Heck yes, I did. What if I suddenly got nostalgic for, say, my Sega Dreamcast, but oh no, where are the cords? Why, they're right here, in the cord cabinet. Or let's say you have a stereo you need hooked up, and the stereo is in Rock Island but the speakers are in east Silvis. I'm pretty sure I've got enough speaker wire to pull it off, right here, in the cord cabinet. It was practicality at its finest, people.

"But where are all your kitchen tools?"

"Right there," I said, pointing at the microwave. "The only tool I need."

Let's just say that when we set up shop in my new house, the cord cabinet was no longer in full effect. And that was fine, because now I've got a basement with loads of storage for cords, cables, and geekery aplenty. In the meantime, my ex set up the kitchen the way I guess kitchens should be, and I haven't really changed things since we broke up. But I've never lived the cord cabinet down.

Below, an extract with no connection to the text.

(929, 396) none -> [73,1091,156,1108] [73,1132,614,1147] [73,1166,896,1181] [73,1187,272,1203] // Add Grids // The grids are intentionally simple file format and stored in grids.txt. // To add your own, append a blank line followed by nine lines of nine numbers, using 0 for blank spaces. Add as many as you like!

"How's the house?" one of her friends asked me recently. "You got a new cord cabinet?" That's when it dawned on me that the cord cabinet has now become legend. I bet her friends now know me as "that one guy you dated who had the cabinet full of cords." I don't get the big deal, but shame on me for being practical, I guess.

Flash forward to present day. I thought I'd use the holiday weekend to get a little deep cleaning done around the house, and I decided to tackle one of the kitchen cabinets I seldom get into. I knew it contained my colander and some napkins and stuff, but I'd never really dug through it since my ex and I split and I never really paid attention to what was lurking in the back of it. Well, now I know.

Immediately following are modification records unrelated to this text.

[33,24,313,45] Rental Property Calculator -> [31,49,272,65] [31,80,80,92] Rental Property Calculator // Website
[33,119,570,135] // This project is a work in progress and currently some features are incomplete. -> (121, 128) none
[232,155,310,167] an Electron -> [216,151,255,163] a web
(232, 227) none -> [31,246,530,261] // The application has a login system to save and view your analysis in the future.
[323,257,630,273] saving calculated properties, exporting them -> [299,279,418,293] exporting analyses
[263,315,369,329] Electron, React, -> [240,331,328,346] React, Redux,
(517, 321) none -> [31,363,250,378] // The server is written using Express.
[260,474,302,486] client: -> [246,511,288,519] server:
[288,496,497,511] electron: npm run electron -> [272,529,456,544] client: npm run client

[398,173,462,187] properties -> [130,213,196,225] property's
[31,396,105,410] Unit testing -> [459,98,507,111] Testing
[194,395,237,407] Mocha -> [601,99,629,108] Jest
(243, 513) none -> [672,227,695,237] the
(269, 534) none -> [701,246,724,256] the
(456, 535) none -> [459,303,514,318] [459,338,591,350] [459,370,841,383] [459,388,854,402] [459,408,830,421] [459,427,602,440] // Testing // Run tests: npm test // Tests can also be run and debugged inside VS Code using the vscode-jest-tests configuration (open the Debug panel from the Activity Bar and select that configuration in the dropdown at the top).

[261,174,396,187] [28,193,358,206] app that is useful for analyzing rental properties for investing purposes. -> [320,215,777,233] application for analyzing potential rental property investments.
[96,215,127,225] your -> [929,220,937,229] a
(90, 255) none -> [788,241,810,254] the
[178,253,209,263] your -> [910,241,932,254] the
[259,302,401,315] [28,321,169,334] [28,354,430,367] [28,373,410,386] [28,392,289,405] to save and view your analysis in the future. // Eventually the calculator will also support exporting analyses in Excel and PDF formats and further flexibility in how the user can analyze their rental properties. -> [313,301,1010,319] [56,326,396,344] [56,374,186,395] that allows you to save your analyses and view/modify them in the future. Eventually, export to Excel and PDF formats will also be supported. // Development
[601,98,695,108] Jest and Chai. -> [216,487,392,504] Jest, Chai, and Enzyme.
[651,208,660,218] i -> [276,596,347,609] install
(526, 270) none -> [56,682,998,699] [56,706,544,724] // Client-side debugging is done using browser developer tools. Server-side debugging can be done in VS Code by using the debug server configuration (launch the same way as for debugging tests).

There, in the back of that cabinet, taking up about as much space as my dreaded cord cabinet ever once did, were... buckets. Specifically, TWENTY SIX plastic pastel buckets, with flower handles. Each of these buckets is big enough to hold about half a Pepsi. I have no idea WHAT they are, I have no idea WHY they are, and I have no idea why they've been idling in my cabinet for half a decade.

So I believe the lesson here is that a cabinet full of cords is plainly ridiculous, but a cabinet full of tiny pastel buckets is somehow a kitchen essential. The only thing I can reckon is that she once threw a baby shower for one of her friends, and maybe the theme was delightfully colored novelty buckets? I have no clue. And if it WAS for the baby shower, why not throw these useless things away afterwards? What possible repurposing can one do with twenty-six pastel buckets? Where does one even go to BUY twenty-six plastic pastel buckets with flower handles? Was there a clearance sale at Pointless Girly Stuff R Us? These are questions I fear men are not meant to know the answers to.

The oddest thing is I can't bring myself to throw them away. I mean, they're perfectly good plastic pastel buckets, I suppose. Maybe one day my roof will spring twenty-six leaks and I'll want to gather the rainwater in an aesthetically pleasing manner? Maybe I was missing something, so I brought some of my guy friends over and showed them.

"Why would anyone need a cabinet full of tiny buckets?" one asked. We all shrugged.

"Maybe you could use it for a drinking game or something?" another offered. We all just kinda stood there clueless.

With any luck, my ex will now be known amongst MY friends as "that one girl you dated who filled your cool cord cabinet with pink buckets." Of course, that still leaves me as the guy with the cabinet full of pink buckets, and that's a situation I need to rectify.

And I will... right after I play some Sega Dreamcast. Don't worry, I know EXACTLY where the cords are.